Given data Start Marker

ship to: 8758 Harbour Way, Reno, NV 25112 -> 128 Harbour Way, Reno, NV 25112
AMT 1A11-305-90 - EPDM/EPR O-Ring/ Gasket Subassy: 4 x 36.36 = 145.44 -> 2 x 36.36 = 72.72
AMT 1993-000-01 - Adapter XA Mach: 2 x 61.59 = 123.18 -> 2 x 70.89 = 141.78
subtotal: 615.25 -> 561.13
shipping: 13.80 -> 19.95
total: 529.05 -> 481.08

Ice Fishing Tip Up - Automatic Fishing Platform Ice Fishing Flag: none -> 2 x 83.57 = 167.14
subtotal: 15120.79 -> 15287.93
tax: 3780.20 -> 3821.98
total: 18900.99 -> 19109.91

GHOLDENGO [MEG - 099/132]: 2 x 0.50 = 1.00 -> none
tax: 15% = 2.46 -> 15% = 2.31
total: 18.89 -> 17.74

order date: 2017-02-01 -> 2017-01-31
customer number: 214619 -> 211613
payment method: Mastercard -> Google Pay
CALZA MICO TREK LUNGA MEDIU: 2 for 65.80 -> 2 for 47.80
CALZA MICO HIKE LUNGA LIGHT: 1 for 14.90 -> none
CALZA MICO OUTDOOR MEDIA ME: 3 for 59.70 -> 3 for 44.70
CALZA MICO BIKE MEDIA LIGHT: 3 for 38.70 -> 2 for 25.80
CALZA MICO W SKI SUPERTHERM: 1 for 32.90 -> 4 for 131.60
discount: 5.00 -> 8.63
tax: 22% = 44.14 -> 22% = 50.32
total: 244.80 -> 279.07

Given data End Marker

[Assigned task]
Set down the whole listing again. Keep every word as it is.

[Solution to this exercise]
ship to: 8758 Harbour Way, Reno, NV 25112 -> 128 Harbour Way, Reno, NV 25112
AMT 1A11-305-90 - EPDM/EPR O-Ring/ Gasket Subassy: 4 x 36.36 = 145.44 -> 2 x 36.36 = 72.72
AMT 1993-000-01 - Adapter XA Mach: 2 x 61.59 = 123.18 -> 2 x 70.89 = 141.78
subtotal: 615.25 -> 561.13
shipping: 13.80 -> 19.95
total: 529.05 -> 481.08

Ice Fishing Tip Up - Automatic Fishing Platform Ice Fishing Flag: none -> 2 x 83.57 = 167.14
subtotal: 15120.79 -> 15287.93
tax: 3780.20 -> 3821.98
total: 18900.99 -> 19109.91

GHOLDENGO [MEG - 099/132]: 2 x 0.50 = 1.00 -> none
tax: 15% = 2.46 -> 15% = 2.31
total: 18.89 -> 17.74

order date: 2017-02-01 -> 2017-01-31
customer number: 214619 -> 211613
payment method: Mastercard -> Google Pay
CALZA MICO TREK LUNGA MEDIU: 2 for 65.80 -> 2 for 47.80
CALZA MICO HIKE LUNGA LIGHT: 1 for 14.90 -> none
CALZA MICO OUTDOOR MEDIA ME: 3 for 59.70 -> 3 for 44.70
CALZA MICO BIKE MEDIA LIGHT: 3 for 38.70 -> 2 for 25.80
CALZA MICO W SKI SUPERTHERM: 1 for 32.90 -> 4 for 131.60
discount: 5.00 -> 8.63
tax: 22% = 44.14 -> 22% = 50.32
total: 244.80 -> 279.07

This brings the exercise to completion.